R.E.P. Group
The group R.E.P.¹ formed in Kyiv as a collective subject during the protests of 2004’s “Orange Revolution” and the fight for a democratic Ukraine, and it met its eventual end in the complex and contradictory revolutionary reality of the 2013/14 Euromaidan demonstrations—the “Revolution of Dignity.” These graduates of the National Academy of Fine Arts and Architecture joined forces as a loose group amidst the Orange Revolution’s
general tumult to stage interventions and actions that they retrospectively called the “Carnival.” It was a moment that saw a young generation emerge from the agony of the Soviet past and Ukrainian provincialism. Media outlets all over the world were reporting on the civil unrest in Ukraine for the first time, with easier access to the Internet lending these events a truly global reach.

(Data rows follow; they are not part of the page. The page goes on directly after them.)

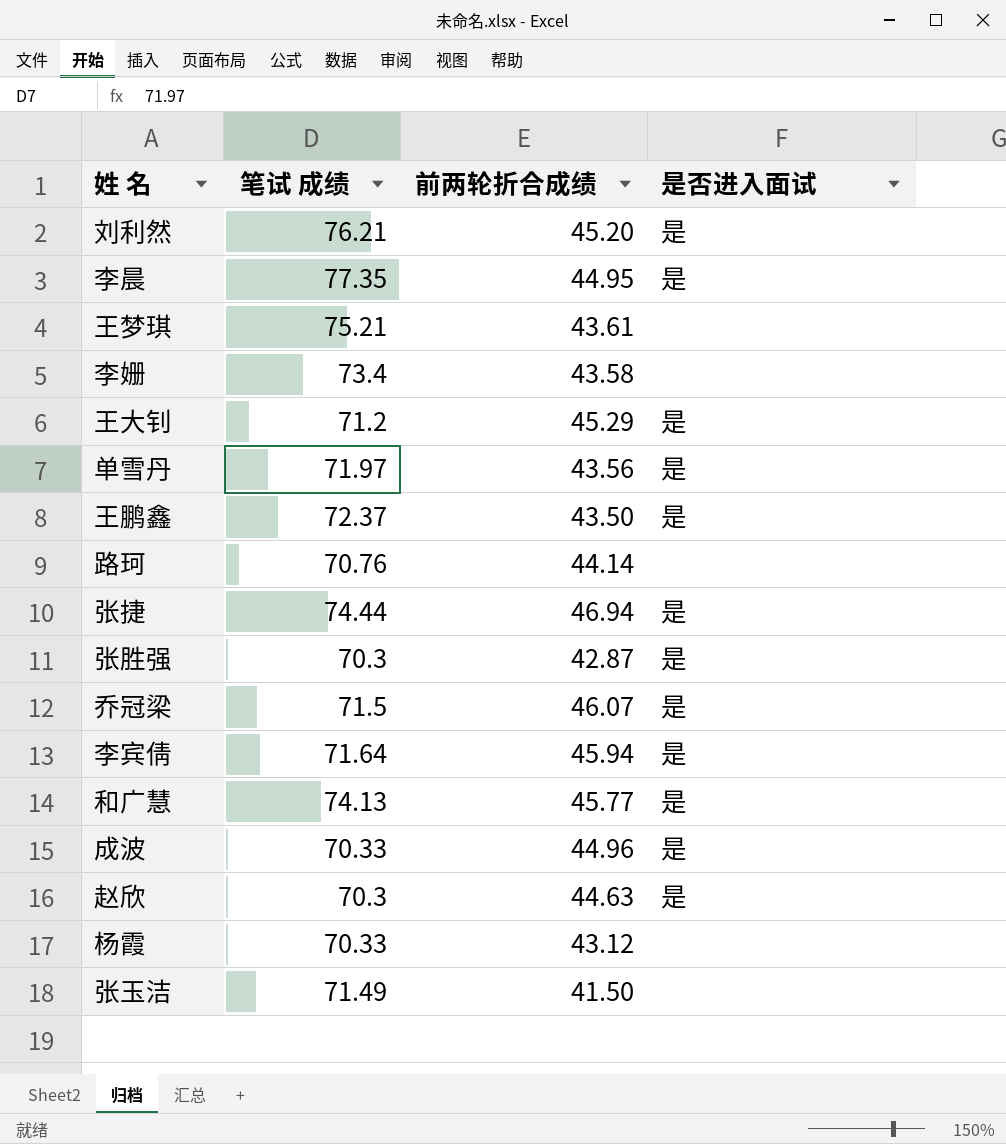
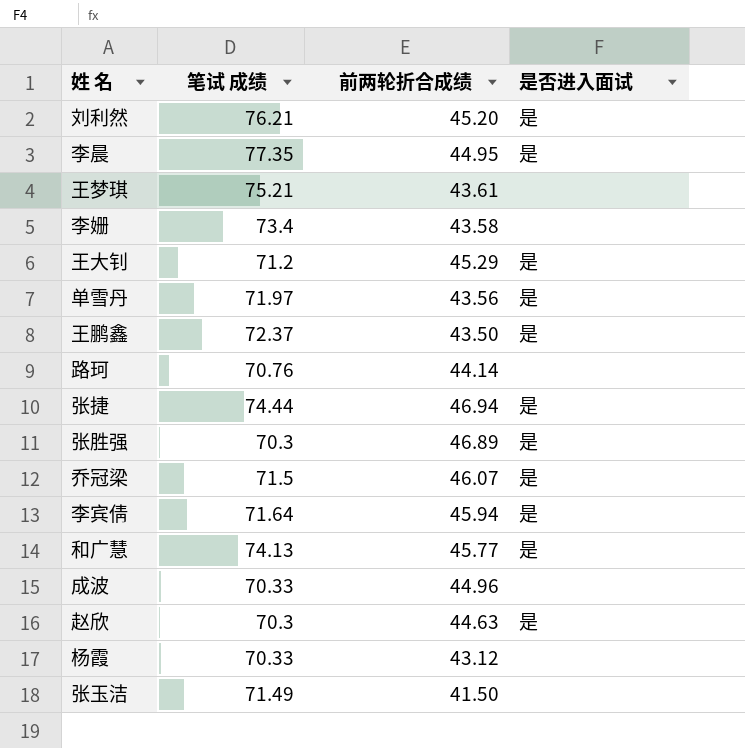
张胜强 | 前两轮折合成绩: 42.87 -> 46.89
成波 | 是否进入面试: 是 -> none

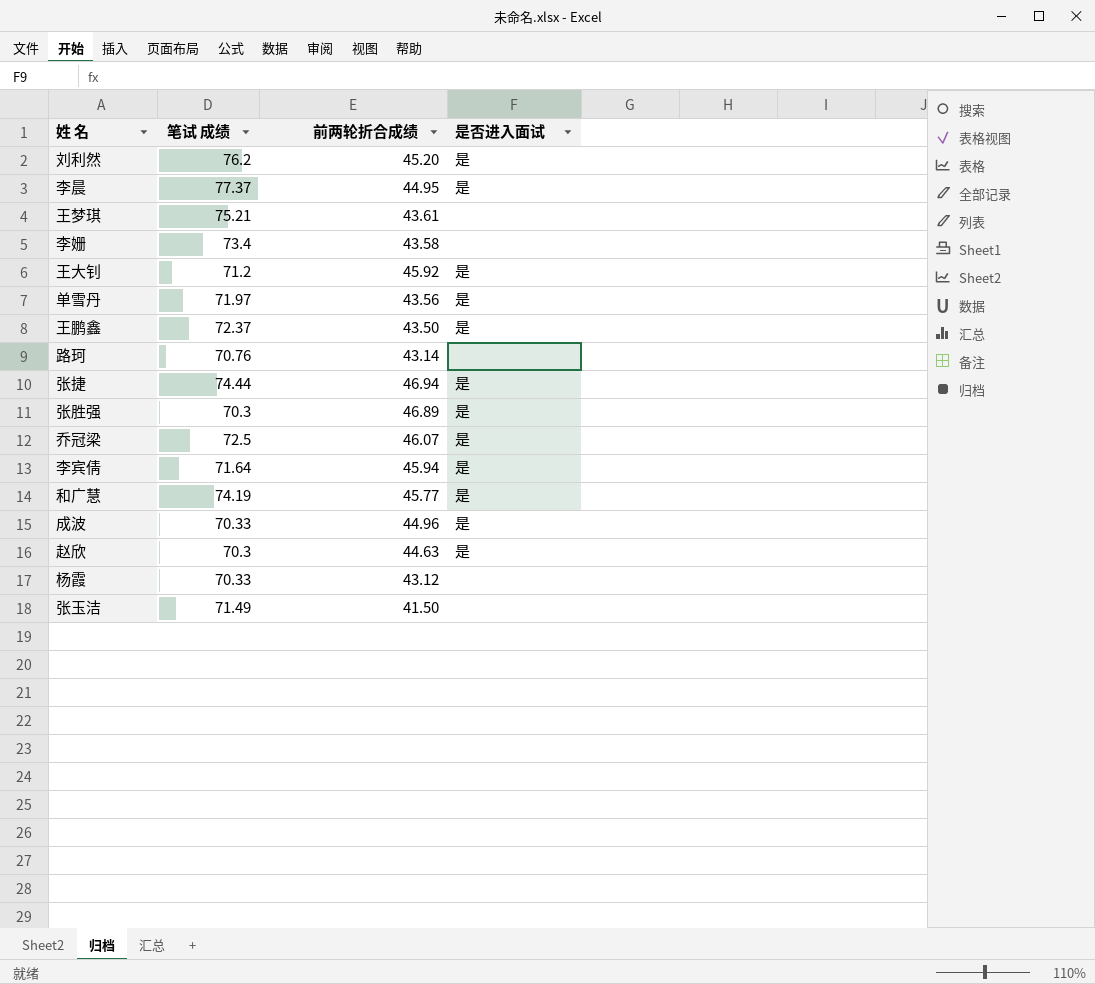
刘利然 | 笔试 成绩: 76.21 -> 76.2
李晨 | 笔试 成绩: 77.35 -> 77.37
王大钊 | 前两轮折合成绩: 45.29 -> 45.92
路珂 | 前两轮折合成绩: 44.14 -> 43.14
乔冠梁 | 笔试 成绩: 71.5 -> 72.5
和广慧 | 笔试 成绩: 74.13 -> 74.19
成波 | 是否进入面试: none -> 是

Following the revolutionary aesthetic activism of their inception, R.E.P. began posing more general questions on social topics. The group developed models for artistic collaboration in a Ukrainian art world characterized by a lack of institutions. They initially shifted their space of representation to the street. In their very first action “Fast Art,” staged in Crimea, they painted “Minute Pictures” that referred to 20th-century art history and sold them at a street kiosk for the price of a hamburger. In “Forced Enlightenment,” R.E.P. invited passersby into a darkened minibus to take an introductory crash course in contemporary art—an experience that left some of the participants nauseous. The restructuring of the Center of Contemporary Art (which succeeded the Soros Center) then provided R.E.P. with a year-long opportunity to use its studios in 2005. This laboratory situation gave rise to projects and social dynamics: the CCA proceeded to become a gathering place for the local scene and a hub for the exchange of ideas and information, offering space for collective and individual exhibitions as well as, quite simply, space to unwind. R.E.P. was conscious of the institutional privilege that its ability to use this space represented and hence opened it to up the local arts scene, fully in keeping with the name they’d chosen for it: Revolutionary Experimental Space. Political campaigns and the new, aggressive world of advertising offered patterns for further artistic activities including their series of “Interventions.” R.E.P.’s spontaneity left virtually no oxygen available for internal conflicts, and they went about their doings in an anti-hierarchical and consensual manner—ever skeptical of the simplified rhetoric of the Orange Revolution and the post-revolutionary years. R.E.P. embodied an exceptional model of communication and interaction that was almost without parallel in the post-Soviet world. And when their collective revolutionary impetus ultimately fragmented into various aesthetic practices, with the group losing its unifying agenda, individual and international artistic careers arose as a result. H.S.
1R.E.P. (Revolutionary Experimental Space) consisted of the artists Ksenia Hnylytska, Nikita Kadan, Zhanna Kadyrova, Lesia Khomenko, Volodymyr Kuznetsov, and Lada Nakonechna.